“Diabetes adapts to my life”: how the latest generation of insulin pumps has transformed Paul Barraud’s daily life

“Diabetes adapts to my life”: how the latest generation of insulin pumps has transformed Paul Barraud’s daily life

Paul Barraud: “I don't forget that I'm still sick”. Midi Libre – ALEXIS BETHUNE

The head of the Midi Libre agency in Alès, a type 1 diabetic, has just been equipped with a 'closed loop" system, which is similar to the functioning of a failing pancreas. Since then, he "has been revived".

“I received my new pump on October 10th, with the closed loop, I'm alive again!” Paul Barraud, 38, head of the Midi Libre agency in Alès, diagnosed with type 1 diabetes in 2008, equipped with an insulin pump in 2017, is enthusiastically experiencing the latest technological revolution in treatments: the so-called “closed loop” artificial pancreas via an “Omnipod” patch pump, with an automated insulin administration system.

“Diabetes adapts to my life”: how the latest generation of insulin pumps has transformed Paul Barraud’s daily life

Understand everything about diabetes. Midi Libre – SOPHIE WAUQUIER

“I don't forget that I'm still sick”, he explains. Type 1 diabetes, which affects some 300,000 people in France, “is a disease that cannot be cured”: destroyed by an autoimmune disease, the cells of the pancreas responsible for producing insulin, and thus regulating the level of glucose in the blood, malfunction for a lifetime. With poorly controlled diabetes, the patient lives to the rhythm of hyper and hypoglycemia with devastating consequences, corrected by a treatment that continues to progress.

Like Paul Barraud, 50 patients have received, since September, the latest generation of insulin pumps (there are five types) that imitate the functioning of the pancreas, at the Nîmes University Hospital: “We are at the cutting edge of technology, but it is not an artificial pancreas”, emphasizes Valéria Cosma, responsible for the implementation of closed-loop systems.

The principle: “A sensor constantly measures the level of glucose in the blood and the amount of insulin sent by the pump, equipped with a self-learning algorithm, which constantly adapts. At each meal, I weigh my carbohydrates and the pump does its calculations. I can also program the pump to adapt to my daily life, if I know I'm going to have a good meal, if I have a sporting activity… we can do like everyone else, we just have to tell the machine”, explains the journalist, who has long lived to the rhythm of “dextros”, “you had to prick your finger six times a day to draw your blood sugar curves”.

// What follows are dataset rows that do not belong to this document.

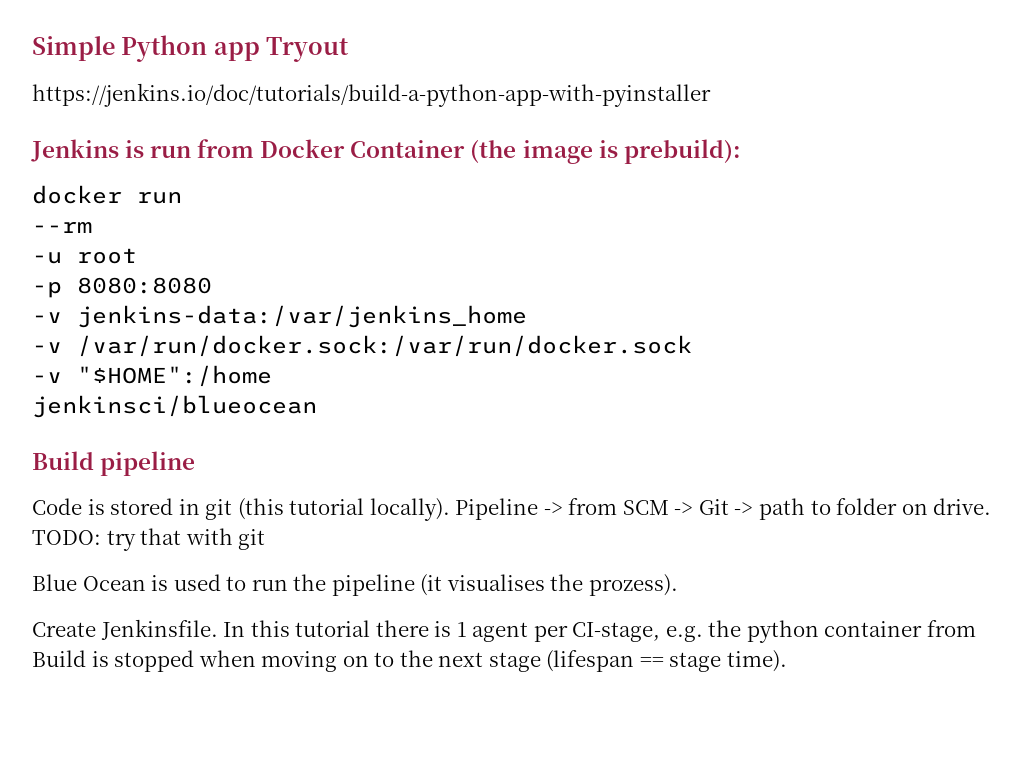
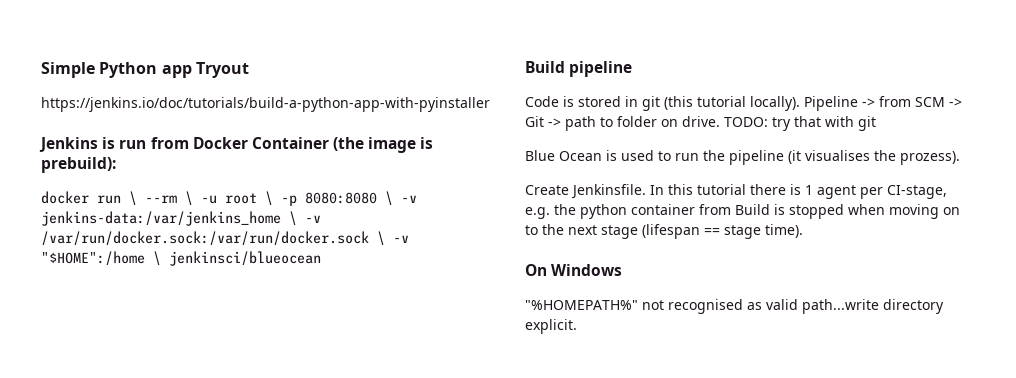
- docker run
- --rm
- -u root
- -p 8080:8080
- -v jenkins-data:/var/jenkins_home
- -v /var/run/docker.sock:/var/run/docker.sock
- -v "$HOME":/home
- jenkinsci/blueocean
+ docker run \ --rm \ -u root \ -p 8080:8080 \ -v jenkins-data:/var/jenkins_home \ -v /var/run/docker.sock:/var/run/docker.sock \ -v "$HOME":/home \ jenkinsci/blueocean
+ On Windows
+ "%HOMEPATH%" not recognised as valid path...write directory explicit.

“An adaptation minute by minute”

The system is minimally invasive, and requires “no severe surgery”, “everything is outdoors” : “The patch pump, stuck to the skin, looks like a big bandage measuring five centimetres by three. I am no longer the one adapting my life to diabetes; diabetes adapts to my life. If the blood sugar curve rises, I automatically receive more insulin. And if my curve falls, the pump stops,” details Paul Barraud.

“Before, there was an hour-by-hour adaptation, now it's minute-by-minute. The pomI am still a machine, I can have hypoglycemia and hyperglycemia, we are never safe from a stressful moment that unbalances everything, but my life has completely changed. Normal blood sugar is 1 gram of carbohydrates per deciliter of blood. Until now, 50% of the time, I went up to 2.5 grams, and I had two or three severe hypoglycemias per week. Now, I no longer have hypoglycemia and I have two or three hyperglycemias that are quickly controlled”, details the journalist, who has assiduously returned to indoor sports: “This is the first time in ten years that I have done sports without problems”.

He “sleeps better”, too, and has “become familiar with this new model in three days”.

“When I was first offered a pump, I didn't want one. I imagined that I would have a “Game Boy” on my belt, with wires around it. We must not hesitate and believe in progress, concludes Paul Barraud, for whom each advance has been a form of liberation”.

Concerns about care

Dr. Cosma is already announcing the next developments: “The next artificial intelligence will be able to adapt to what we eat or the effort we produce, but we will also have other types of pumps, with insulin and glucagon. Finally, we will be able to delay the onset of type 1 diabetes in people at risk, thanks to monoclonal antibodies, Sanofi has just made announcements in this direction” , indicates the doctor. Not everyone will be eligible. Already, in the Gard, barely one in two type 1 diabetics lives with an insulin pump.

And unknowns remain about the financial support, currently total, of these new devices: “Service providers are withdrawing”. And even about medical support : “There are not enough doctors to take care of patients, and these new systems require training, for medical teams and for the patient”, warns Dr. Ingrid Julier, diabetologist at the Nîmes University Hospital.